◆ **Before-and-after change records**
───
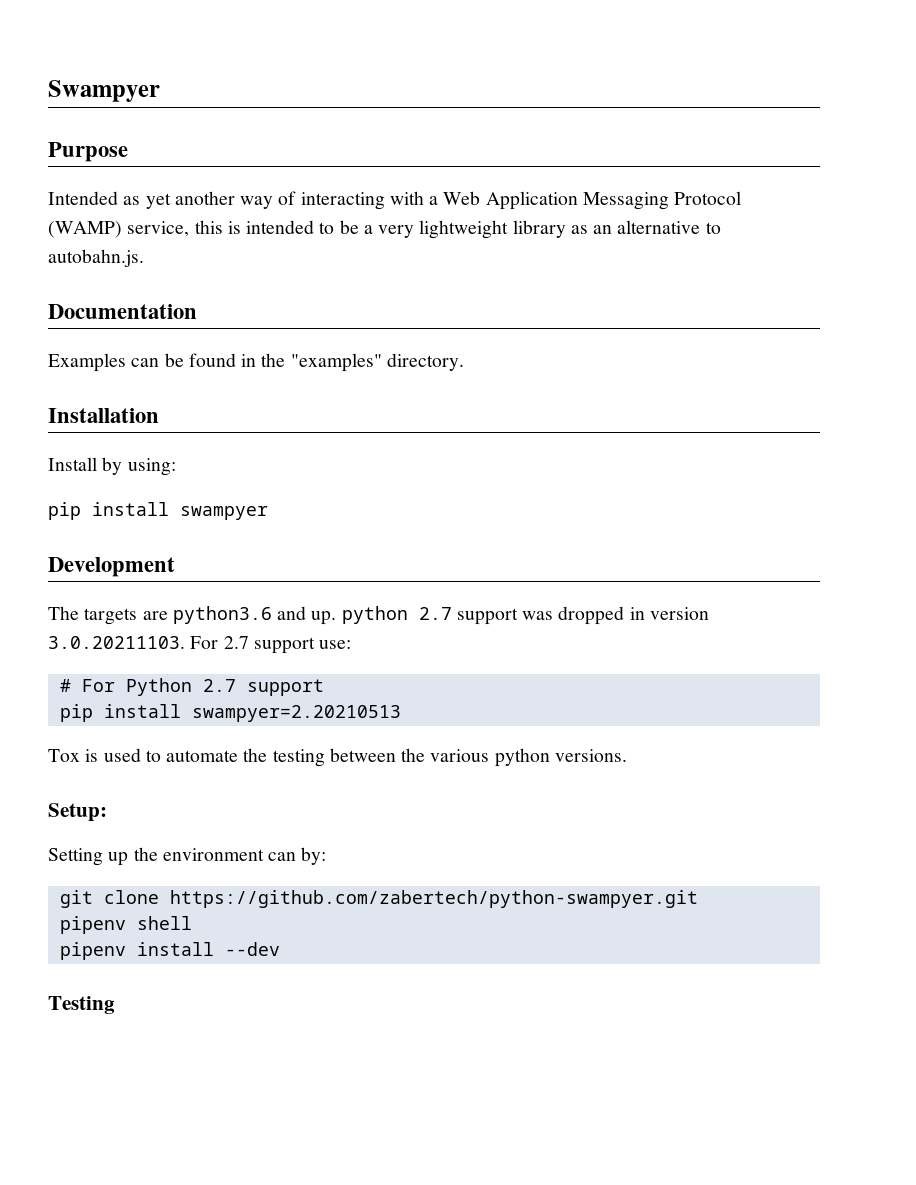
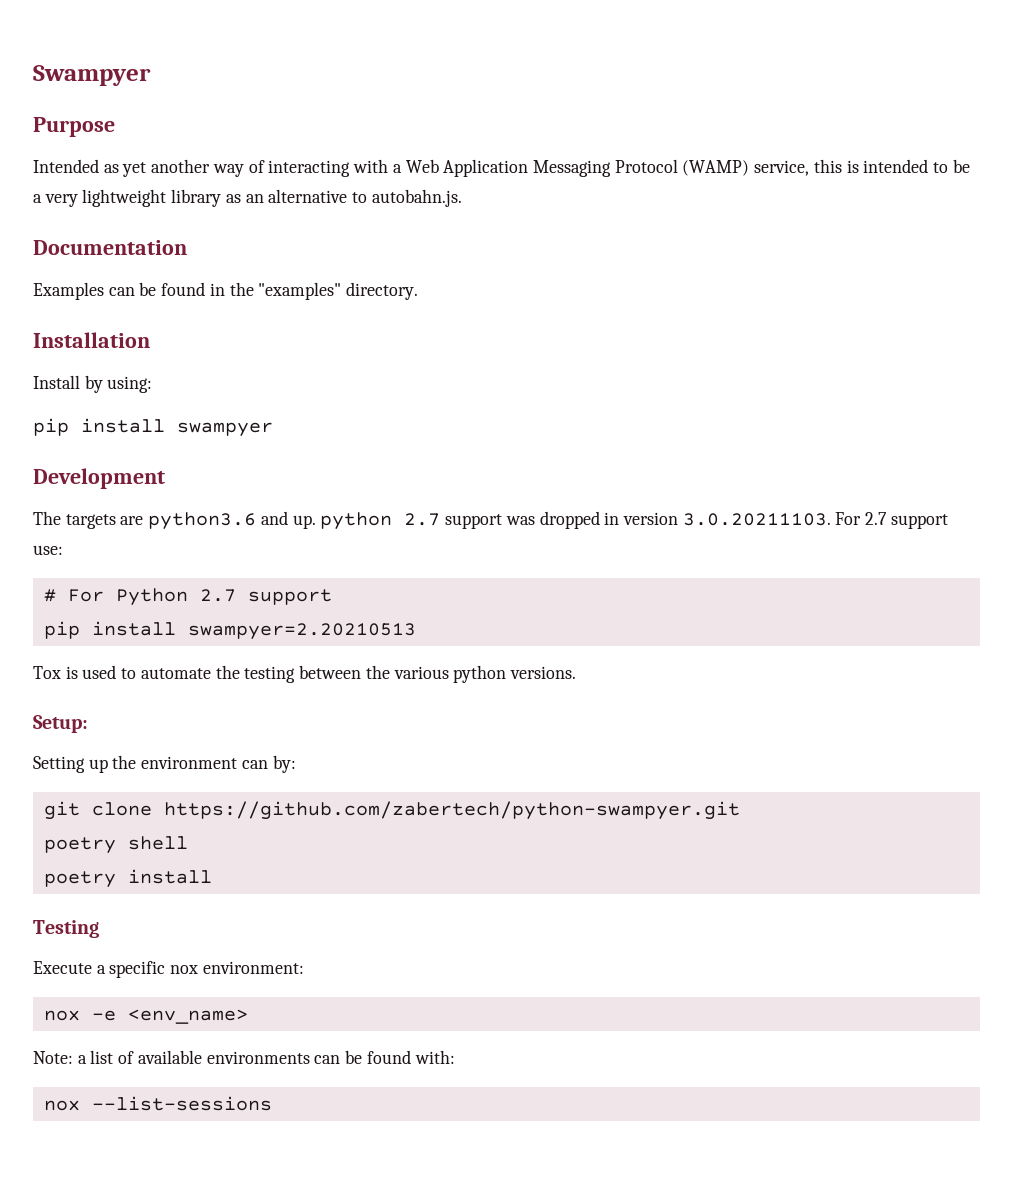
- pipenv shell
+ poetry shell
- pipenv install --dev
+ poetry install
+ Execute a specific nox environment:
+ nox -e <env_name>
+ Note: a list of available environments can be found with:
+ nox --list-sessions

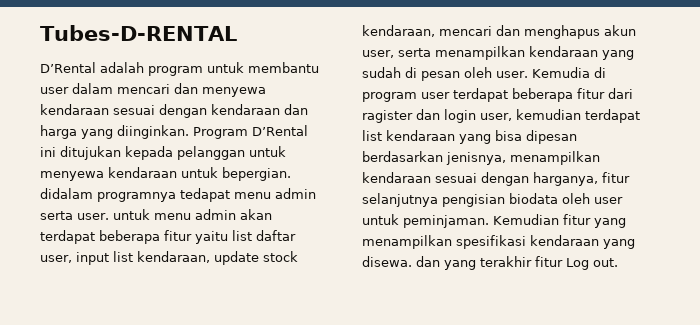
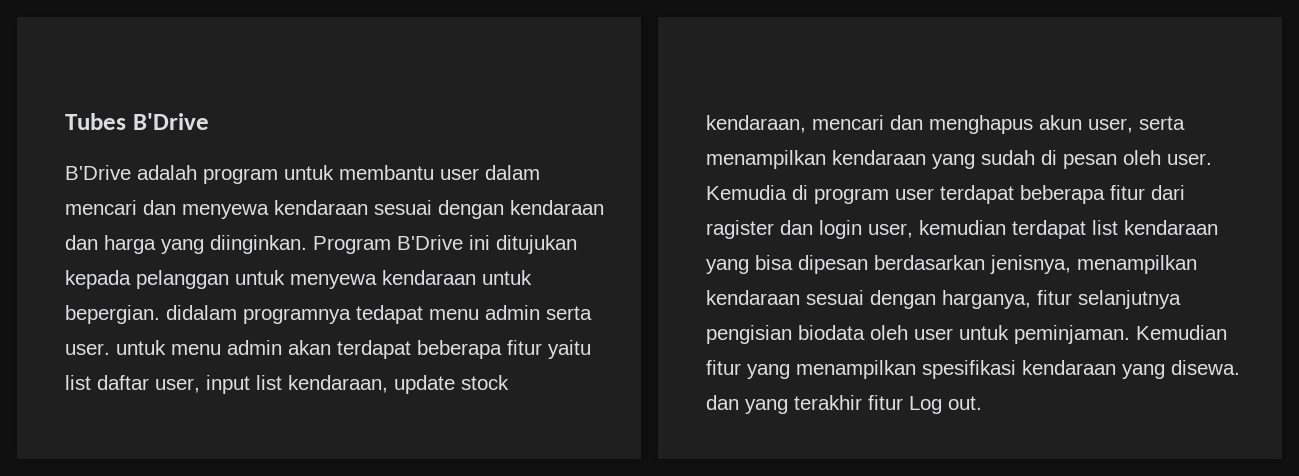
- Tubes-D-RENTAL
- D’Rental adalah program untuk membantu user dalam mencari dan menyewa kendaraan sesuai dengan kendaraan dan harga yang diinginkan.
+ Tubes B'Drive
+ B'Drive adalah program untuk membantu user dalam mencari dan menyewa kendaraan sesuai dengan kendaraan dan harga yang diinginkan.
- Program D’Rental ini ditujukan kepada pelanggan untuk menyewa kendaraan untuk bepergian. didalam programnya tedapat menu admin serta user. untuk menu admin akan terdapat beberapa fitur yaitu list daftar user, input list kendaraan, update stock kendaraan, mencari dan menghapus akun user, serta menampilkan kendaraan yang sudah di pesan oleh user.
+ Program B'Drive ini ditujukan kepada pelanggan untuk menyewa kendaraan untuk bepergian. didalam programnya tedapat menu admin serta user. untuk menu admin akan terdapat beberapa fitur yaitu list daftar user, input list kendaraan, update stock kendaraan, mencari dan menghapus akun user, serta menampilkan kendaraan yang sudah di pesan oleh user.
───
◆ **DESCRIPTION OF THE TASK**
The records above are to be restated exactly, without their pictures.

◆ **RESULT OF THIS TASK**
- pipenv shell
+ poetry shell
- pipenv install --dev
+ poetry install
+ Execute a specific nox environment:
+ nox -e <env_name>
+ Note: a list of available environments can be found with:
+ nox --list-sessions

- Tubes-D-RENTAL
- D’Rental adalah program untuk membantu user dalam mencari dan menyewa kendaraan sesuai dengan kendaraan dan harga yang diinginkan.
+ Tubes B'Drive
+ B'Drive adalah program untuk membantu user dalam mencari dan menyewa kendaraan sesuai dengan kendaraan dan harga yang diinginkan.
- Program D’Rental ini ditujukan kepada pelanggan untuk menyewa kendaraan untuk bepergian. didalam programnya tedapat menu admin serta user. untuk menu admin akan terdapat beberapa fitur yaitu list daftar user, input list kendaraan, update stock kendaraan, mencari dan menghapus akun user, serta menampilkan kendaraan yang sudah di pesan oleh user.
+ Program B'Drive ini ditujukan kepada pelanggan untuk menyewa kendaraan untuk bepergian. didalam programnya tedapat menu admin serta user. untuk menu admin akan terdapat beberapa fitur yaitu list daftar user, input list kendaraan, update stock kendaraan, mencari dan menghapus akun user, serta menampilkan kendaraan yang sudah di pesan oleh user.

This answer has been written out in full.